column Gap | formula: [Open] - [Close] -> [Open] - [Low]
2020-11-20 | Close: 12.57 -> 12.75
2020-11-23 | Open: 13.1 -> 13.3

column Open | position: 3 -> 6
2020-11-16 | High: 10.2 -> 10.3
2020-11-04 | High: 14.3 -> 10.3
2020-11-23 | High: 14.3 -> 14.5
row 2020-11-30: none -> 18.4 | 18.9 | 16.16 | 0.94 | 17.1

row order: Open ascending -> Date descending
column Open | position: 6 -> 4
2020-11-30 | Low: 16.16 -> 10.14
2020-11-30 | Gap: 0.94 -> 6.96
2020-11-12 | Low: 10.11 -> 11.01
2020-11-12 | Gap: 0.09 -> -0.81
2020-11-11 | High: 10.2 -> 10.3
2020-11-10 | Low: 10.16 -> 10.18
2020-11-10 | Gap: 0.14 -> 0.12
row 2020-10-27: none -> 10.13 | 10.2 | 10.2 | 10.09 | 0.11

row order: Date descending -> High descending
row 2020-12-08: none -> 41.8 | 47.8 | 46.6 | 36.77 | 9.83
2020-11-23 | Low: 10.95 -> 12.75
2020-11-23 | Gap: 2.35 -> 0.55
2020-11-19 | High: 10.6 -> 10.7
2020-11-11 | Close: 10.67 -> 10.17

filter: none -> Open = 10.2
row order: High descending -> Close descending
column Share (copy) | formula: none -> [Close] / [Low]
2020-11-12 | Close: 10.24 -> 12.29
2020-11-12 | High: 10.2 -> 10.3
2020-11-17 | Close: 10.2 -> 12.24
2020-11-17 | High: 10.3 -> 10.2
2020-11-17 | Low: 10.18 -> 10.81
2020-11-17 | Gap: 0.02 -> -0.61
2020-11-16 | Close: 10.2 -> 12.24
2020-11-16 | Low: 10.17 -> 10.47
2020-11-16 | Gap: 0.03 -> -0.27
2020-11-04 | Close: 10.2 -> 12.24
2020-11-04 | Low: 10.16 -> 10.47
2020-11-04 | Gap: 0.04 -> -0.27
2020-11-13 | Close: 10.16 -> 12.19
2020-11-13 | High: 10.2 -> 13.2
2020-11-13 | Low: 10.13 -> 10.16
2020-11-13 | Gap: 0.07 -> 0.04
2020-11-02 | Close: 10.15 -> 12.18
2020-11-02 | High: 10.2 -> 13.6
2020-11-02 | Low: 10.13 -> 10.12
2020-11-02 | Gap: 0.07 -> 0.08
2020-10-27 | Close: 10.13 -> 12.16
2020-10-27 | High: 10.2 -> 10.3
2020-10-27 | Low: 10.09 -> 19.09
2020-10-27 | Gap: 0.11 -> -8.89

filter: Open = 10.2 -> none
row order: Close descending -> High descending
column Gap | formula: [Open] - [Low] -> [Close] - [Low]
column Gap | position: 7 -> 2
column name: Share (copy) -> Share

☆ ☆ ☆ ☆

* Goal of the exercise *
Count how many lines in the entries above hold the word "formula". Give that number by itself.

* Response box *
3